Assignment:
Here the job is to transcribe only the lines from the one containing "total: 50.93 -> 26.06" through the last line below, exactly as written; please leave out pictures.

Source material:

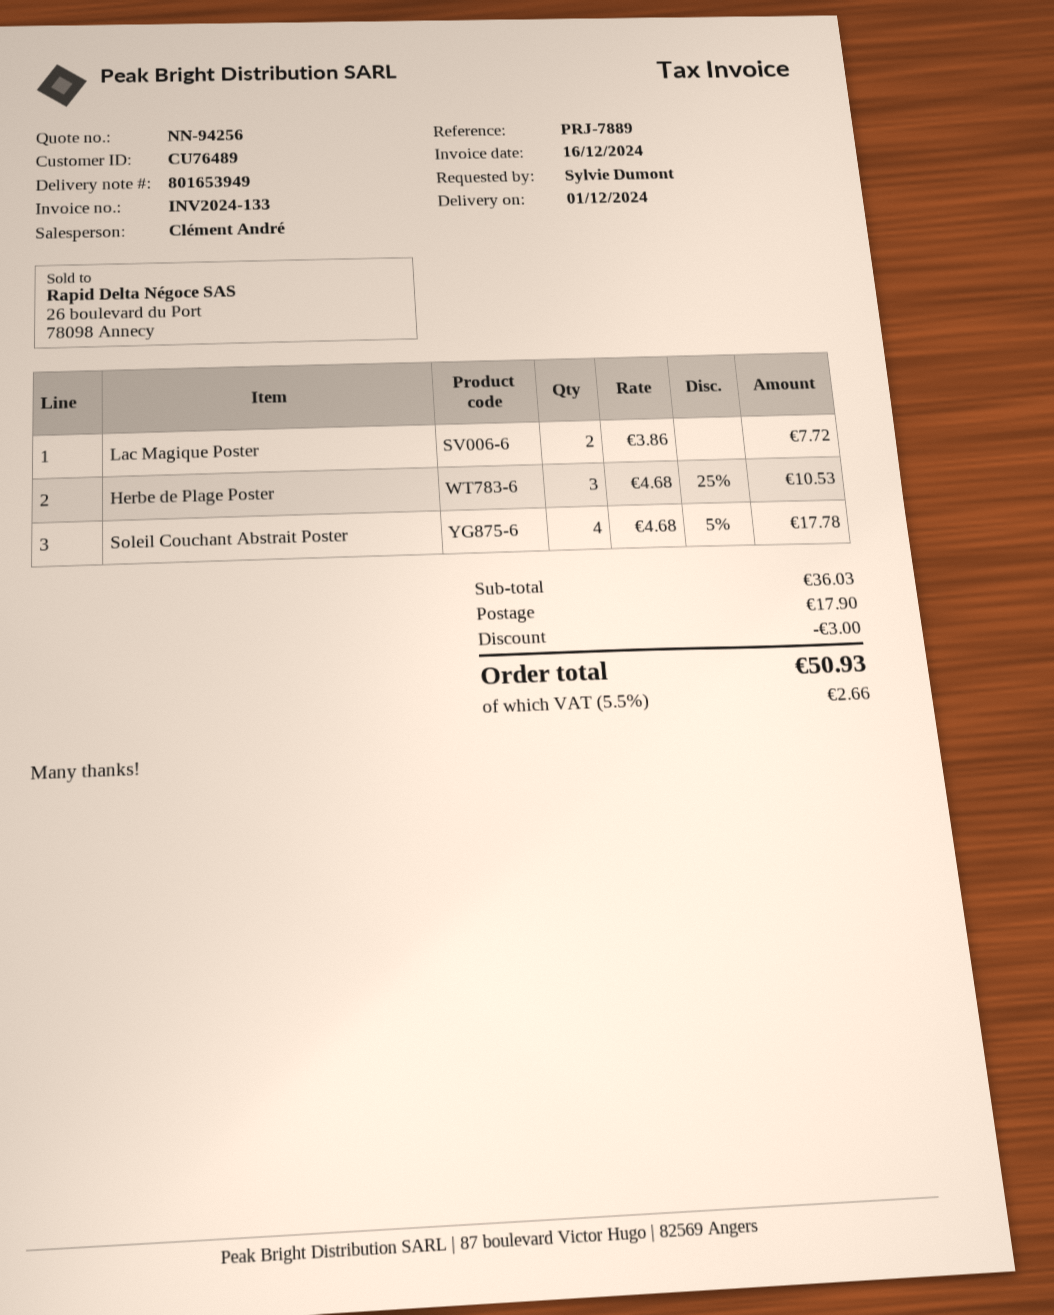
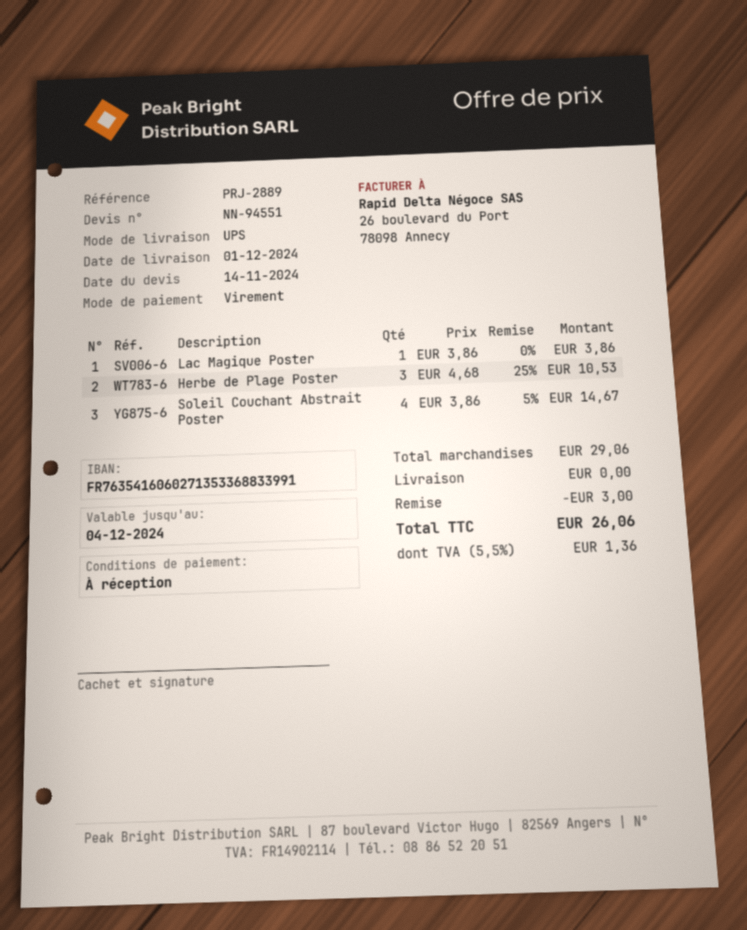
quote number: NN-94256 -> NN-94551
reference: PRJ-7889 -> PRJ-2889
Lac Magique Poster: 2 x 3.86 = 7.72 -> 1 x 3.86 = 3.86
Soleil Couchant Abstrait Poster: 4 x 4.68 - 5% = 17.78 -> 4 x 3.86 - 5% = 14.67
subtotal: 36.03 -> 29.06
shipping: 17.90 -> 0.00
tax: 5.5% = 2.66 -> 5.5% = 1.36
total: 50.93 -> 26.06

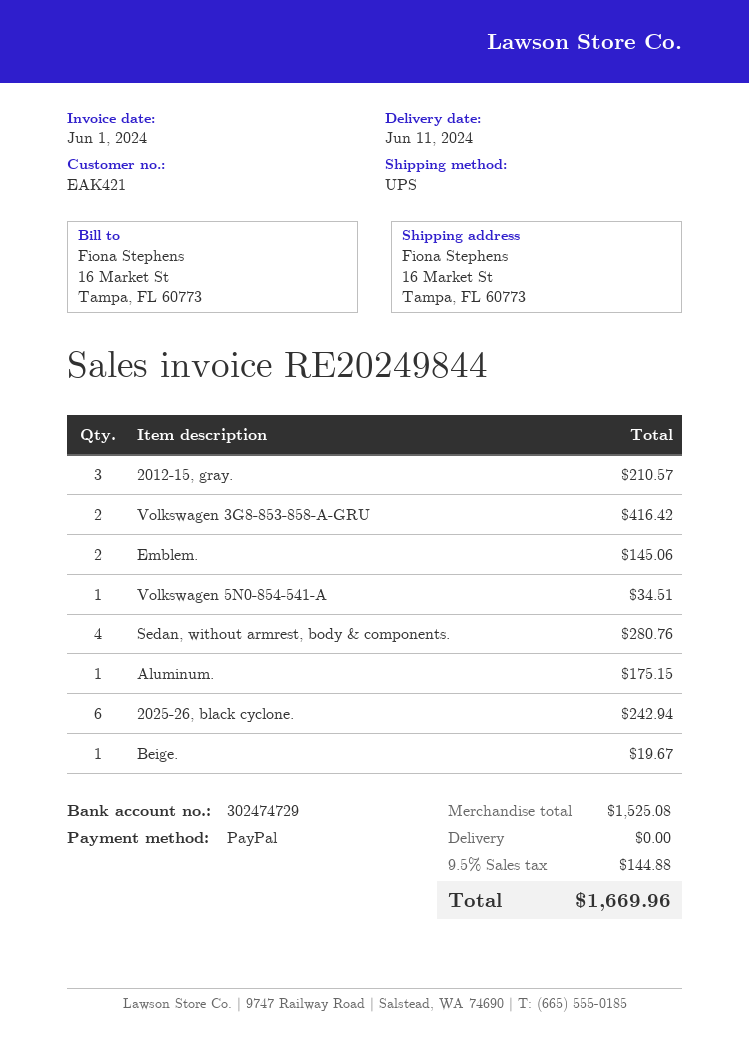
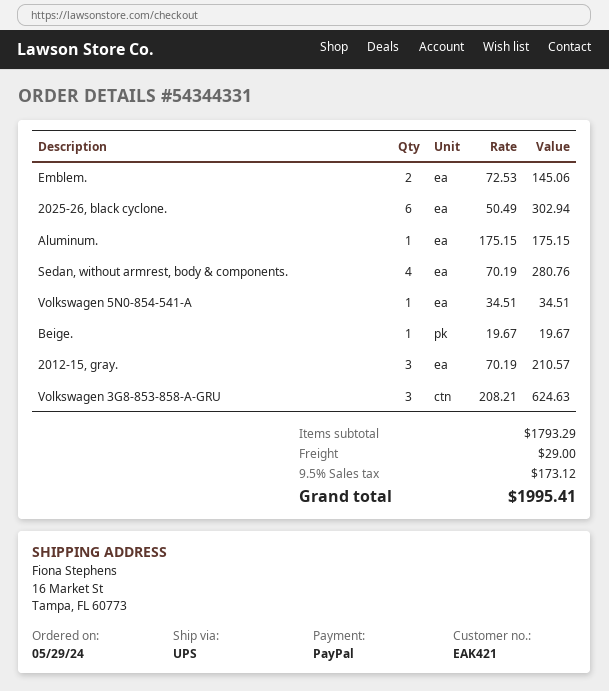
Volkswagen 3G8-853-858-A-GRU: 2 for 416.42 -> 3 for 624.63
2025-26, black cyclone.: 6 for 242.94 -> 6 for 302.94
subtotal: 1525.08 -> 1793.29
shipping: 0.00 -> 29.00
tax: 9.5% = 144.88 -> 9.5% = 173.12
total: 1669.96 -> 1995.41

Output below:
total: 50.93 -> 26.06

Volkswagen 3G8-853-858-A-GRU: 2 for 416.42 -> 3 for 624.63
2025-26, black cyclone.: 6 for 242.94 -> 6 for 302.94
subtotal: 1525.08 -> 1793.29
shipping: 0.00 -> 29.00
tax: 9.5% = 144.88 -> 9.5% = 173.12
total: 1669.96 -> 1995.41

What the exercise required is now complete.